Exercise brief
In the records below, begin at the line that has "ML1_SCORED_PROJECTS.xlsx | Shifted" and stop after the line that has "ML1_TEST_PROJECTS_INPUT.xlsx | Size"; quote those lines verbatim and nothing more.

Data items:
§
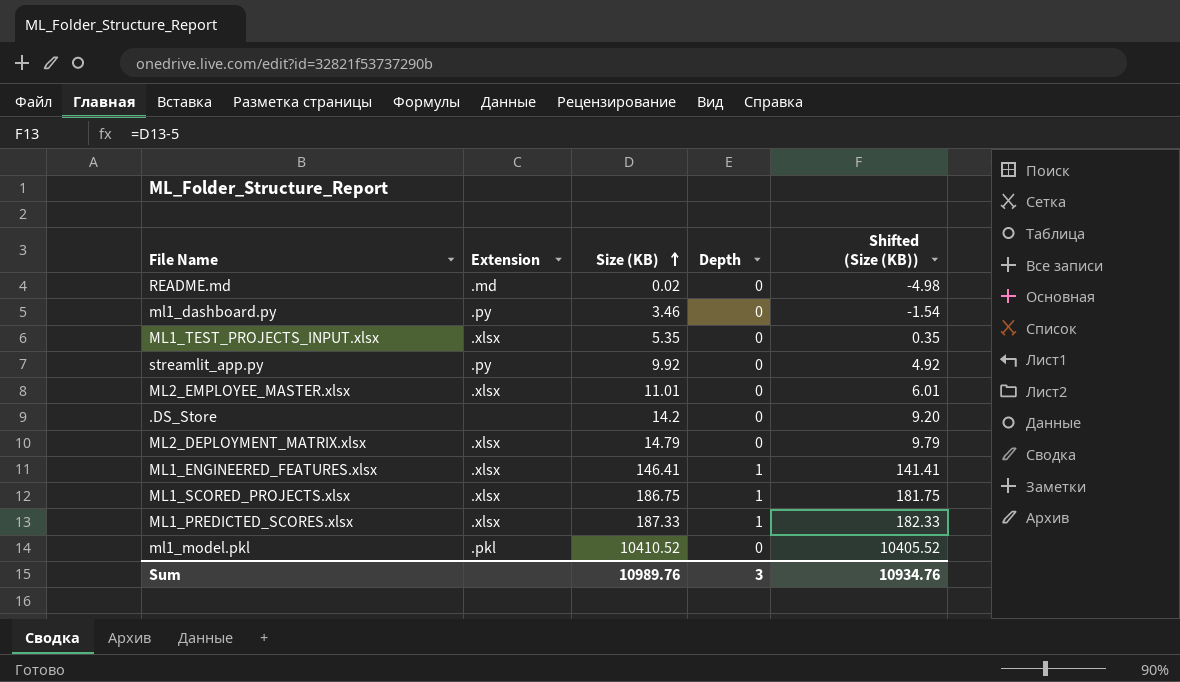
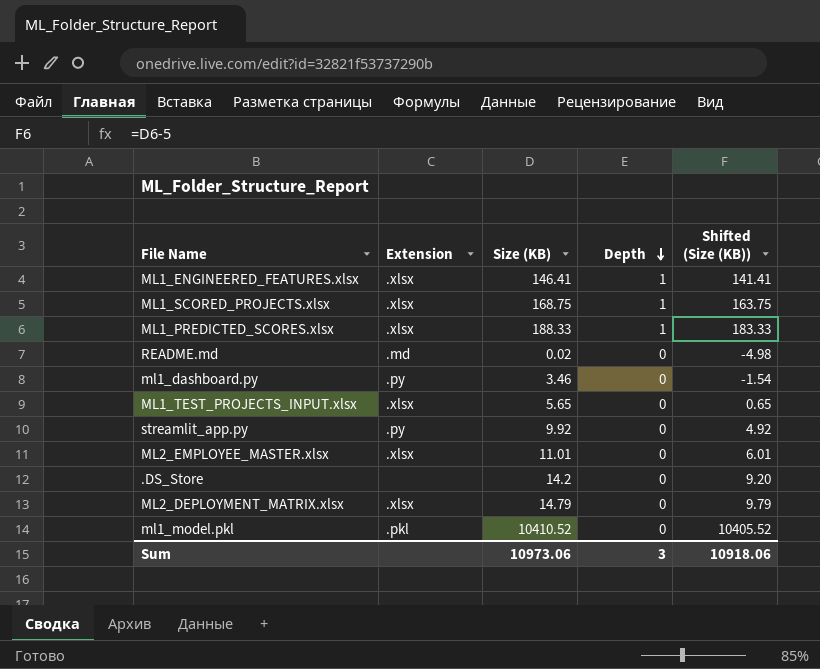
row order: Size (KB) ascending -> Depth descending
ML1_SCORED_PROJECTS.xlsx | Size (KB): 186.75 -> 168.75
ML1_SCORED_PROJECTS.xlsx | Shifted (Size (KB)): 181.75 -> 163.75
ML1_PREDICTED_SCORES.xlsx | Size (KB): 187.33 -> 188.33
ML1_PREDICTED_SCORES.xlsx | Shifted (Size (KB)): 182.33 -> 183.33
ML1_TEST_PROJECTS_INPUT.xlsx | Size (KB): 5.35 -> 5.65
ML1_TEST_PROJECTS_INPUT.xlsx | Shifted (Size (KB)): 0.35 -> 0.65
Sum | Size (KB): 10989.76 -> 10973.06
Sum | Shifted (Size (KB)): 10934.76 -> 10918.06

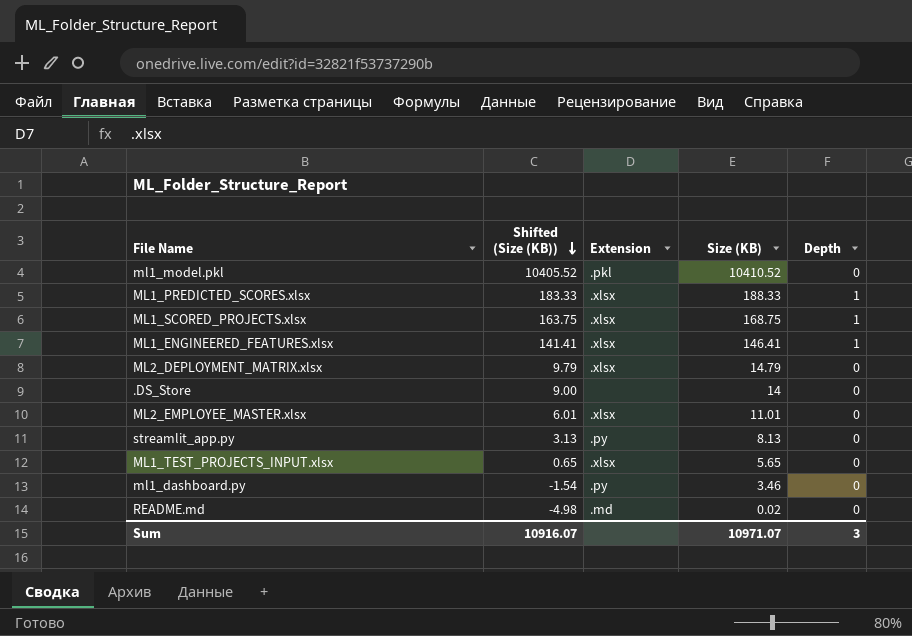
row order: Depth descending -> Shifted (Size (KB)) descending
column Shifted (Size (KB)) | position: 5 -> 2
.DS_Store | Shifted (Size (KB)): 9.20 -> 9.00
.DS_Store | Size (KB): 14.2 -> 14
streamlit_app.py | Shifted (Size (KB)): 4.92 -> 3.13
streamlit_app.py | Size (KB): 9.92 -> 8.13
Sum | Shifted (Size (KB)): 10918.06 -> 10916.07
Sum | Size (KB): 10973.06 -> 10971.07

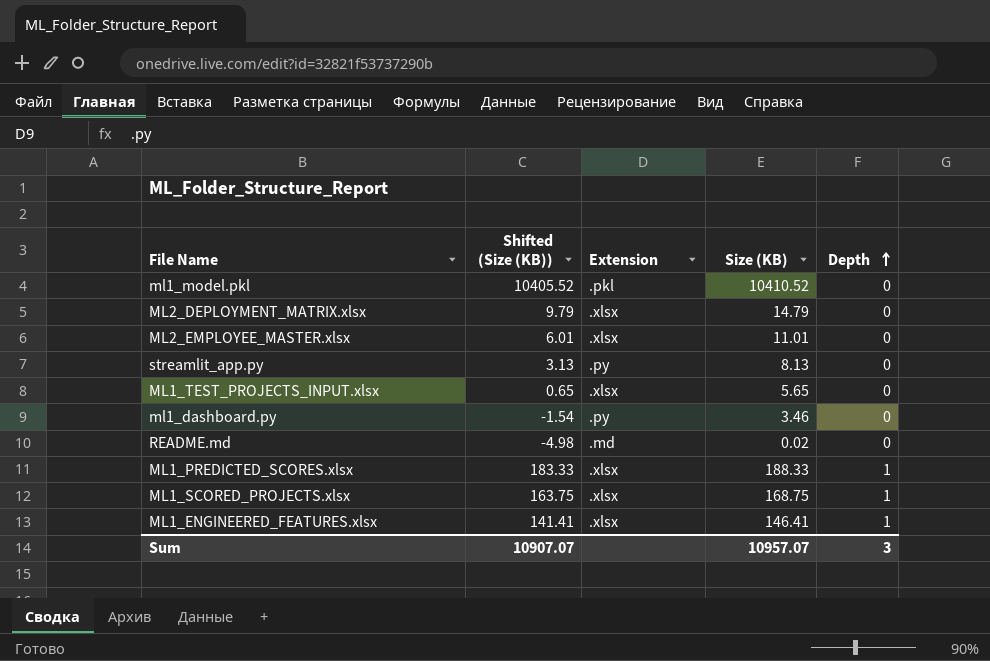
row order: Shifted (Size (KB)) descending -> Depth ascending
row .DS_Store: 9.00 | none | 14 | 0 -> none
Sum | Shifted (Size (KB)): 10916.07 -> 10907.07
Sum | Size (KB): 10971.07 -> 10957.07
§
Result of this task
ML1_SCORED_PROJECTS.xlsx | Shifted (Size (KB)): 181.75 -> 163.75
ML1_PREDICTED_SCORES.xlsx | Size (KB): 187.33 -> 188.33
ML1_PREDICTED_SCORES.xlsx | Shifted (Size (KB)): 182.33 -> 183.33
ML1_TEST_PROJECTS_INPUT.xlsx | Size (KB): 5.35 -> 5.65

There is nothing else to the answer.